▶ **Task statement**: The word "voilà" marks the lines you need; copy each of them from the data.

▶ **Records shown**:
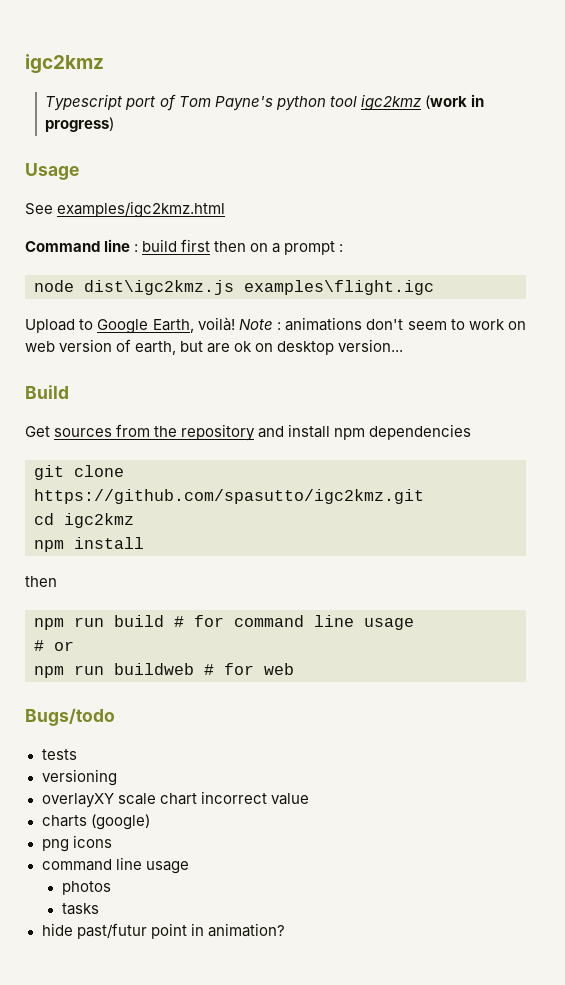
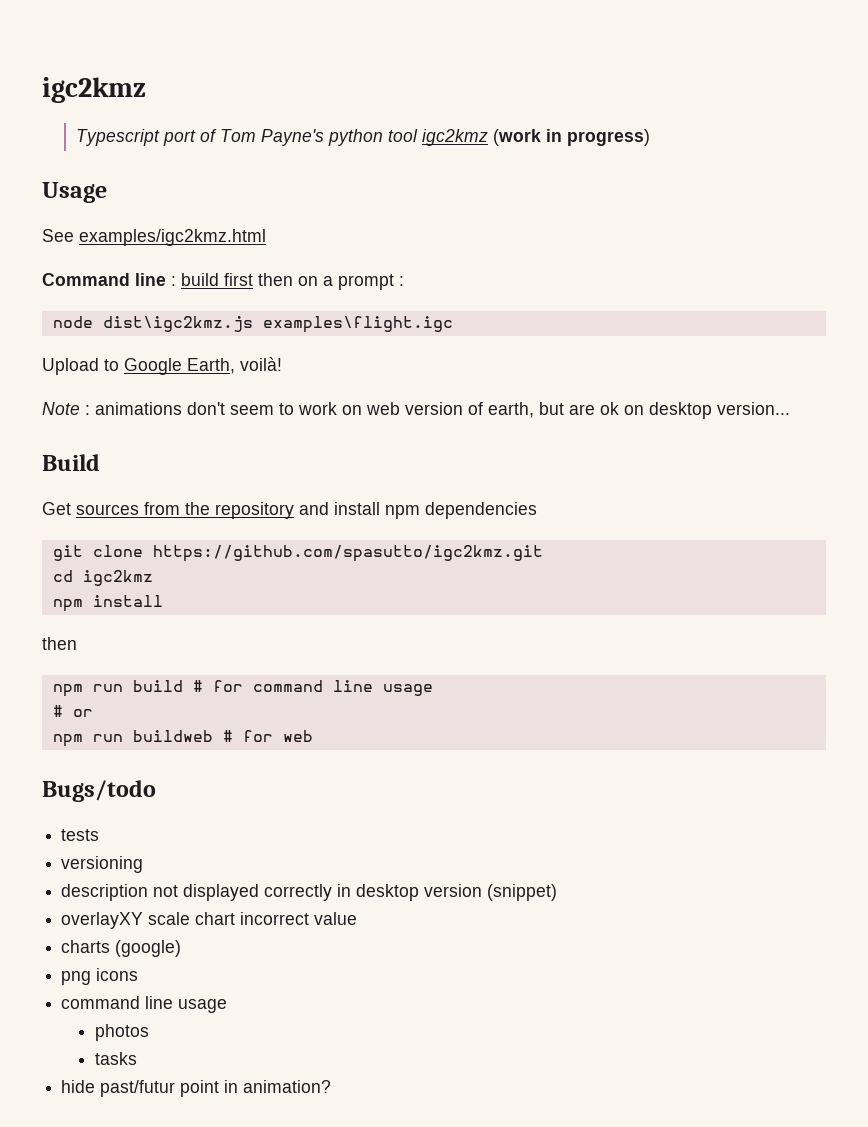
- Upload to Google Earth, voilà! Note : animations don't seem to work on web version of earth, but are ok on desktop version...
+ Upload to Google Earth, voilà!
+ Note : animations don't seem to work on web version of earth, but are ok on desktop version...
+ description not displayed correctly in desktop version (snippet)

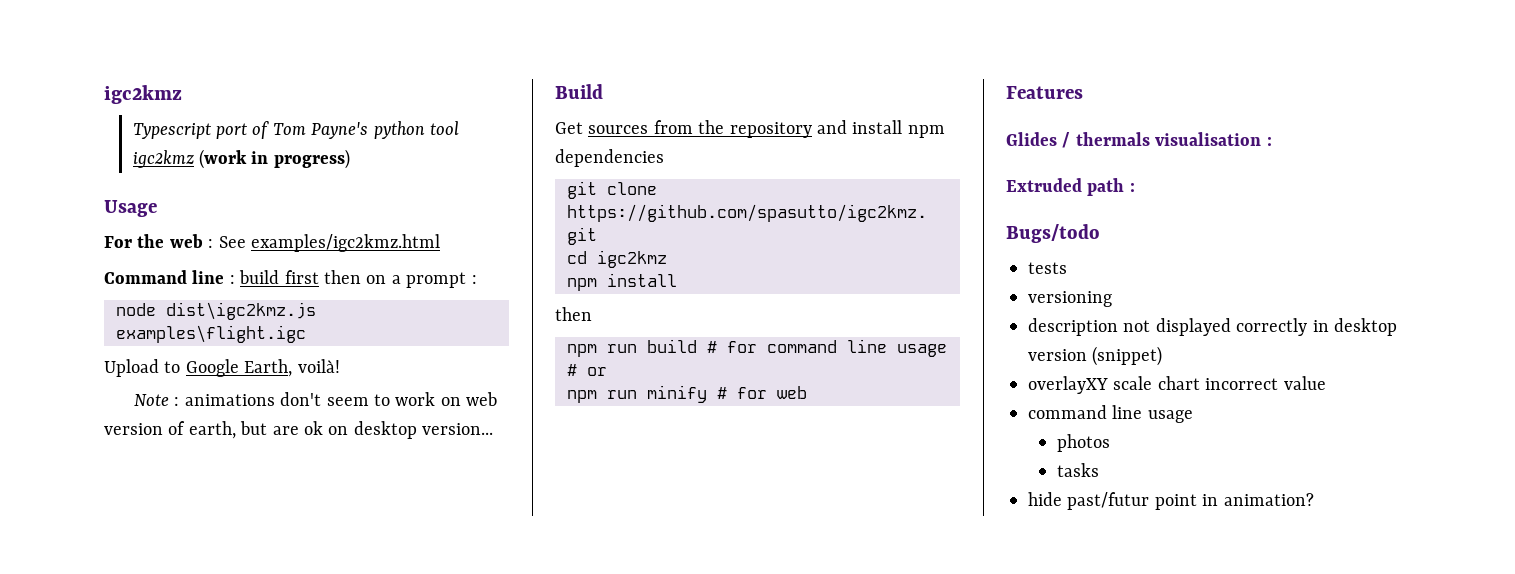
- See examples/igc2kmz.html
+ For the web : See examples/igc2kmz.html
- npm run buildweb # for web
+ npm run minify # for web
+ Features
+ Glides / thermals visualisation :
+ Extruded path :
- charts (google)
- png icons

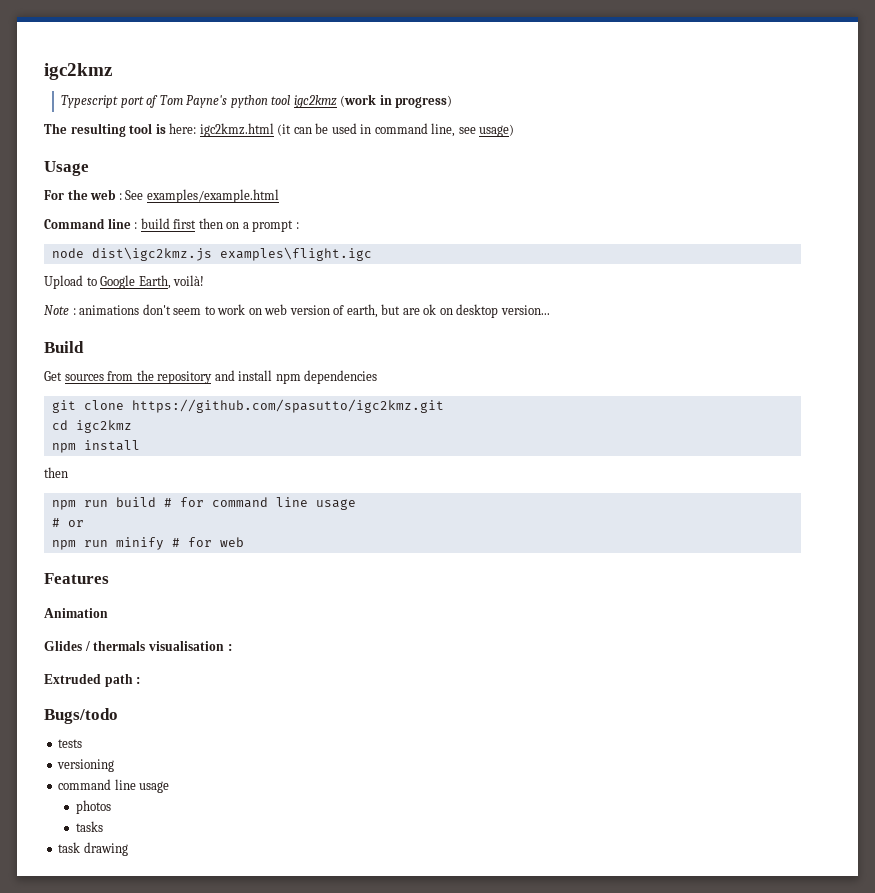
+ The resulting tool is here: igc2kmz.html (it can be used in command line, see usage)
- For the web : See examples/igc2kmz.html
+ For the web : See examples/example.html
+ Animation
- description not displayed correctly in desktop version (snippet)
- overlayXY scale chart incorrect value
- hide past/futur point in animation?
+ task drawing

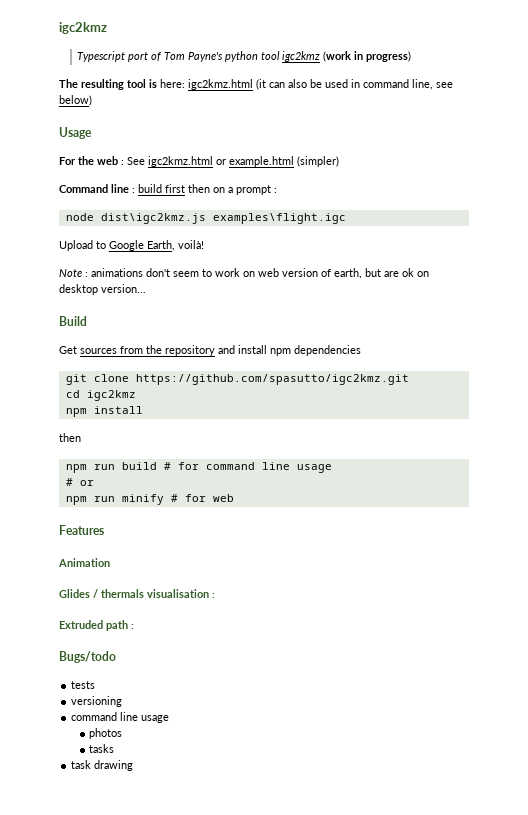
- The resulting tool is here: igc2kmz.html (it can be used in command line, see usage)
+ The resulting tool is here: igc2kmz.html (it can also be used in command line, see below)
- For the web : See examples/example.html
+ For the web : See igc2kmz.html or example.html (simpler)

▶ **Solved exercise**:
- Upload to Google Earth, voilà! Note : animations don't seem to work on web version of earth, but are ok on desktop version...
+ Upload to Google Earth, voilà!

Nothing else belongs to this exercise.